Web page revision data:
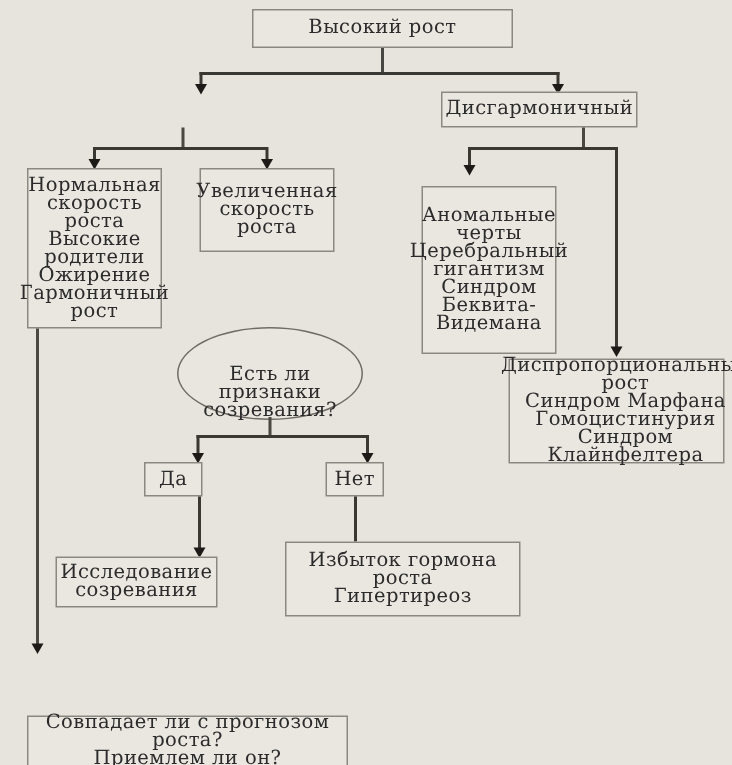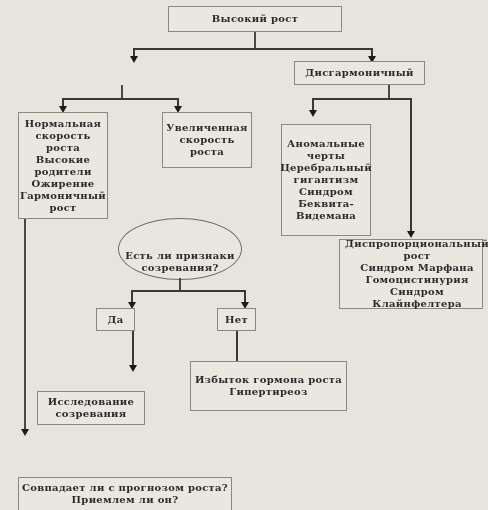"Высокий рост" .node { font-size: 10px -> 13px; font-weight: bold -> none }
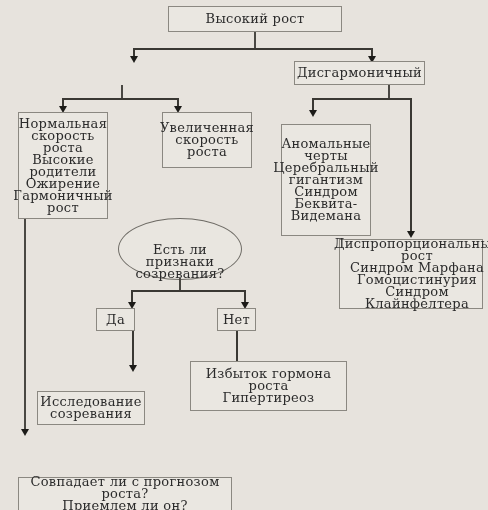"Увеличенная" div.node { margin-left: 29px -> none }
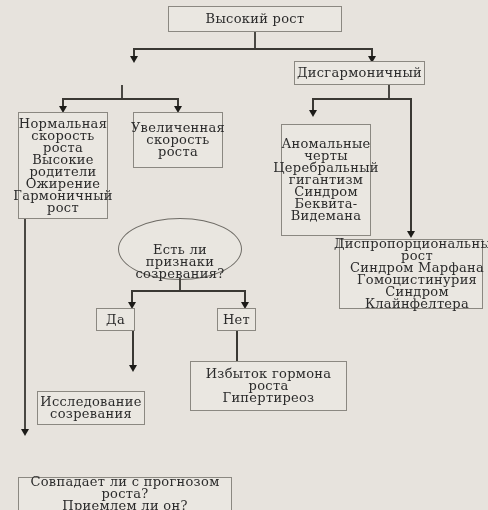"Исследование" div.node { margin-top: 20px -> none }
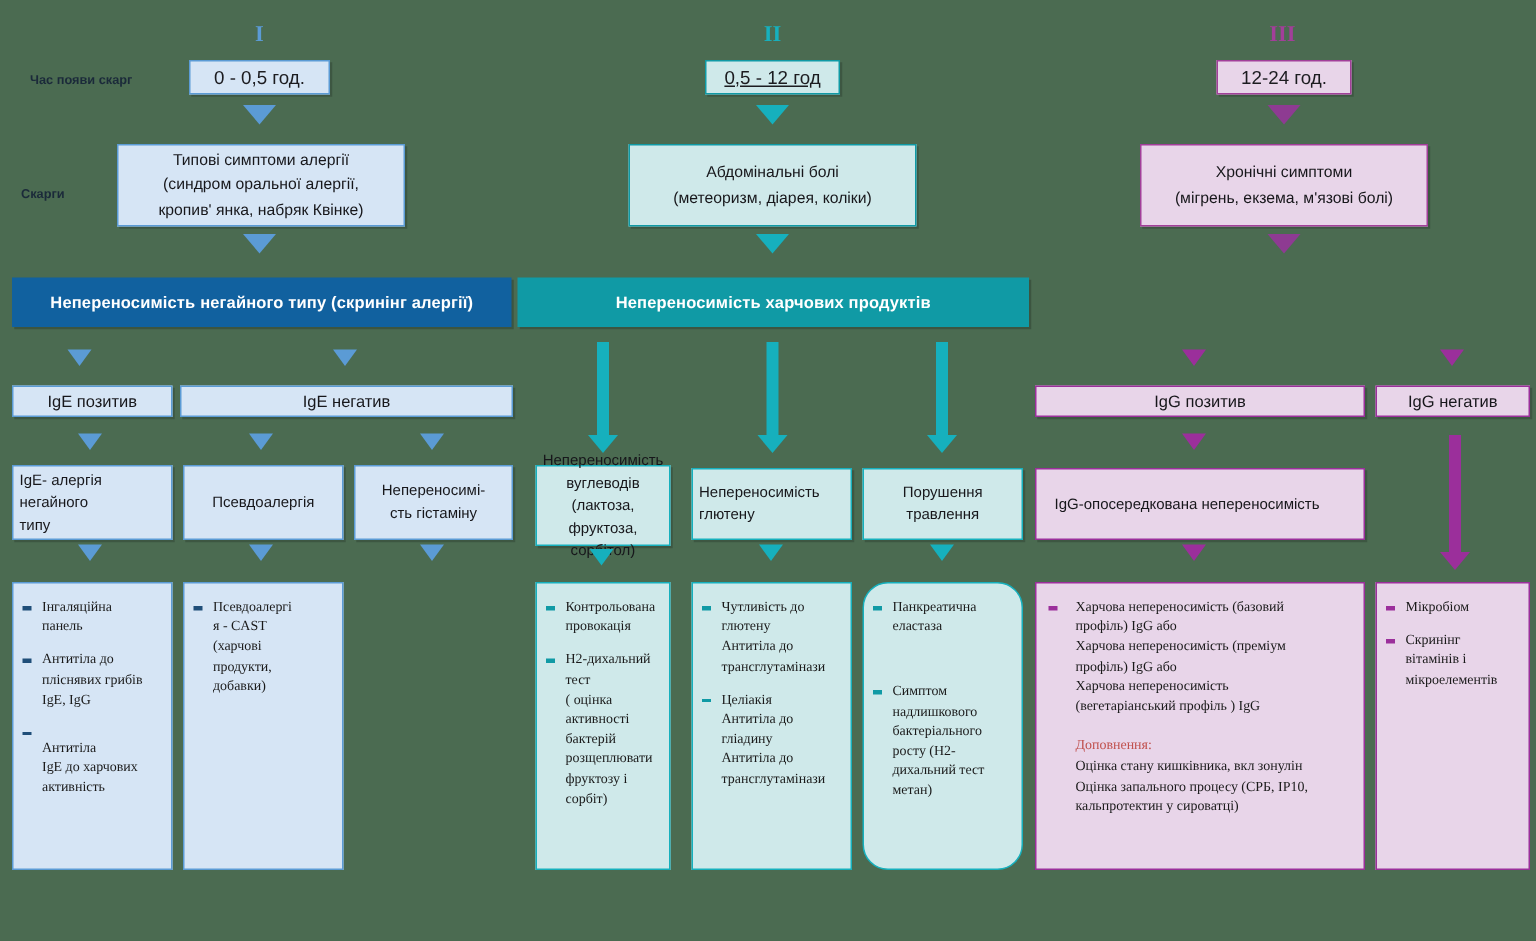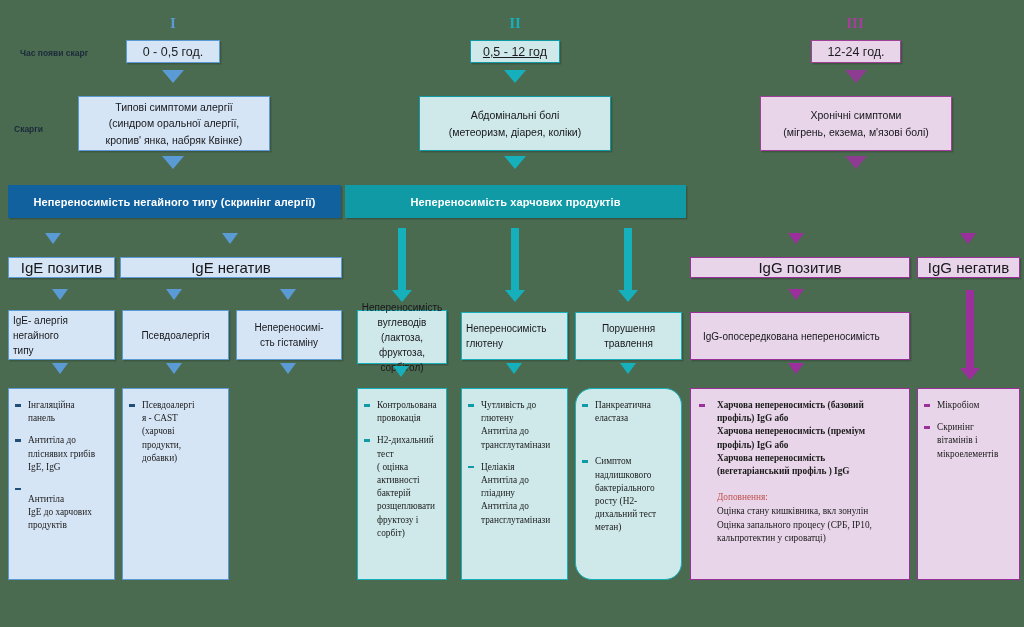"IgE позитив" .chip { font-size: 15px -> 11px }
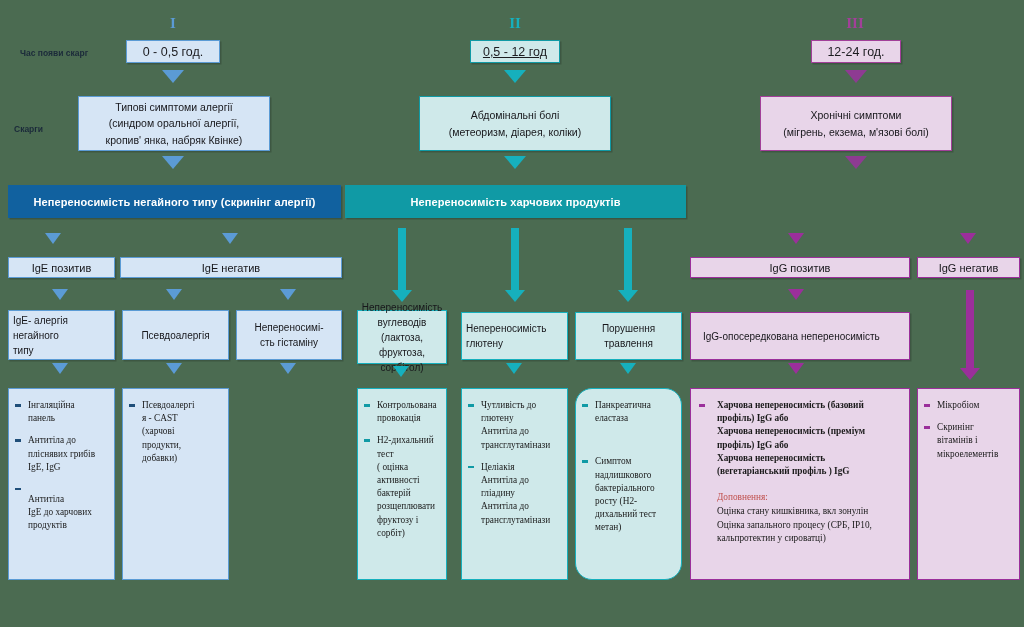"Харчова непереносимість (базовий" li { font-weight: bold -> none }
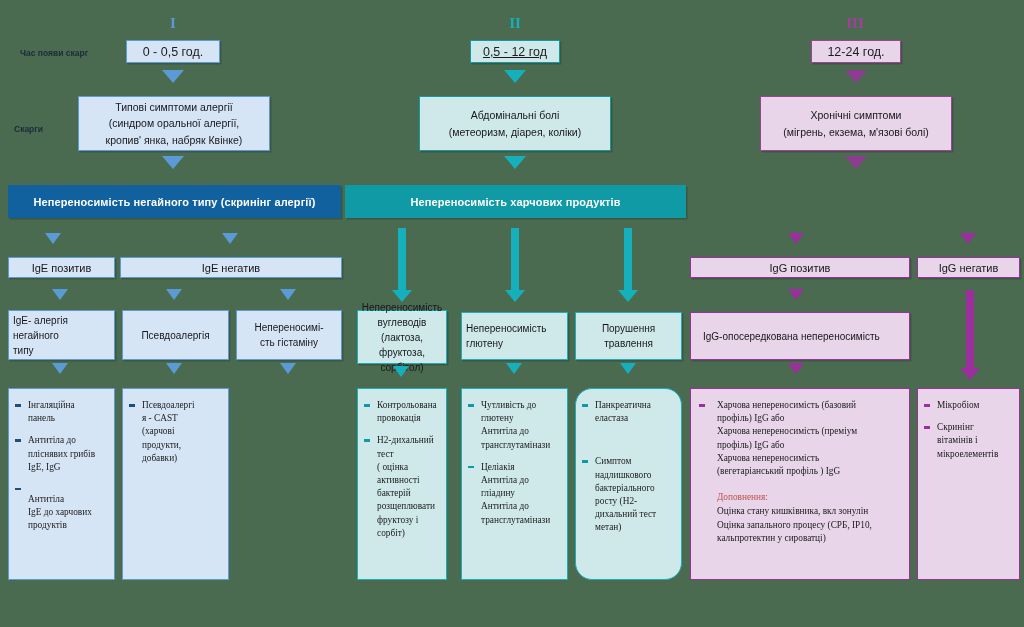"продуктів" span.sub { text: продуктів -> активність }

Description of the task
Find the line containing "font-size: 15px ->" in the records above, then copy it and every line after it exactly, through the last one, without any pictures.

Result below
"IgE позитив" .chip { font-size: 15px -> 11px }
"Харчова непереносимість (базовий" li { font-weight: bold -> none }
"продуктів" span.sub { text: продуктів -> активність }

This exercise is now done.